The Addition of a Sutton Favorite: Mrs. Dawnitra Quigley Transfers to NAHS


Maddox Wade

Familiar Beginnings: Dawnitra Quigley settles into her new classroom, full of color and fun, after making the transition from Sutton Middle School to North Atlanta High School.

The transition from middle school to high school is defined by nerves and change. The task of entering the eleven stories- full of new peers, teachers, and staff- is a daunting one. Familiar faces are the highlight of unfamiliar hallways that get new students through the turbulence of their first few weeks on campus. But hang in there Dubs, because North Atlanta’s floors just got a little brighter, thanks to the newfound presence of beloved Algebra 1 teacher Dawnitra Quigley. 

Quigley began her teaching journey – after a five-year engineering career –, at Lithonia High in Decab County, followed by a short stint at Holy Innocents’ Episcopal School. She then took a brief hiatus from teaching during a three-year break to prioritize her family. Having always dreamt of becoming a high school teacher, NAHS was the first place Quigley looked when pressing play on her teaching career. With no openings available, she took a position as an algebra teacher at Sutton Middle School, where she worked for six years before joining the Warrior family. “As one of Ms. Quigley’s past middle school students, it’s been so nice to see her around,” said Senior Liza Fagin, “it brings a sense of nostalgia back to the hallways of North Atlanta.”

Taking on her first year at NAHS, Quigley may be new to the staff, but she certainly isn’t new to the Dub Community. During her three-year teaching hiatus, she could be frequently found roaming the North Atlanta halls. Her oldest daughter was an exceptional Warrior, earning her the recognition of many teachers. The rest of her reputation around the school was gained from her role as PTA co-president. As a result of her school-wide fame, there was rarely a time she could walk through the glass front doors without being asked to guide a parent around the school, escort a student to an administrator, or address pressing questions. “I had already experienced the culture and knew most of the staff,” said Quigley, “I knew exactly what I was getting into and that I wanted to take on a permanent role here.”

Although the middle to high school transition is often viewed as one of stark contrast, Quigley sees little change in her students or her teaching curriculum. What Dubs may not know is that Sutton and North teachers work in collaboration with one another to create a cohesive curriculum so students -despite the grade or school in which they take it- receive near-equivalent instruction. Ginyaah Rachel is one of the few lucky freshmen to learn with Quigley for both the eighth and ninth grades. “It has been amazing to go into the school year already knowing how the classroom works,” said Rachel, “Ms. Quigley takes time to understand how all her students learn and accommodates them accordingly.”

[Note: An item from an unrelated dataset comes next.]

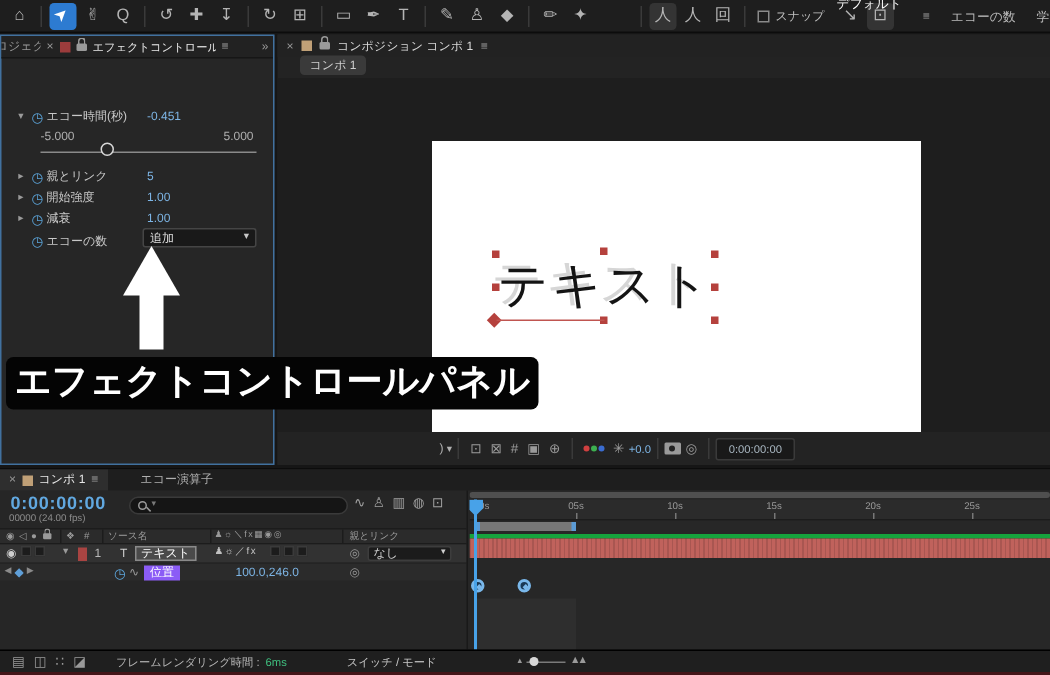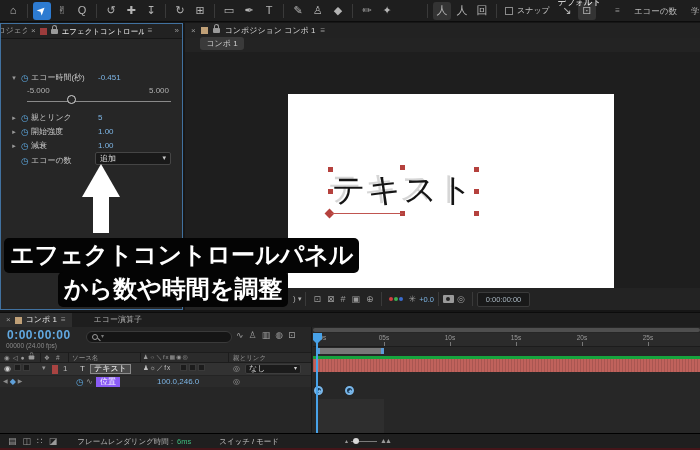"から数や時間を調整" div.ann { html: <div>から数や時間を調整</div> -> none }
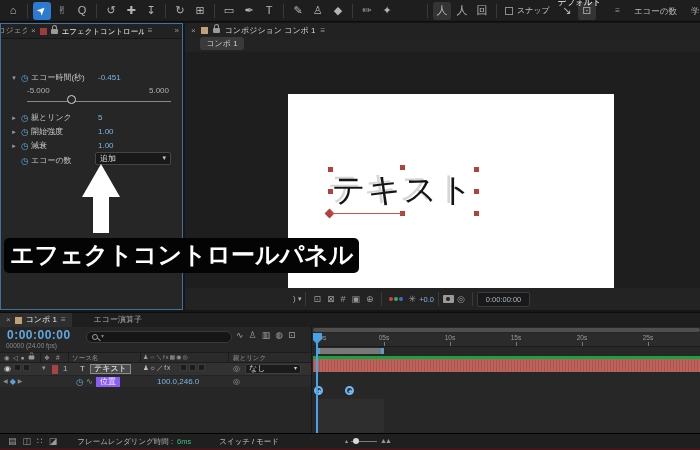"スイッチ / モード" span { margin-left: 28px -> 40px }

It’s a rare sight to spot Quigley in the hallways unaccompanied by Dubs, new and old, who are excited to see a familiar face. From the first floor to the eleventh, there isn’t a student that doesn’t delight in the opportunity to catch up with their middle school teacher and recount the good old days. “I am truly honored that so many students remember me and that I was able to have a lasting impact on their lives,” said Quigley.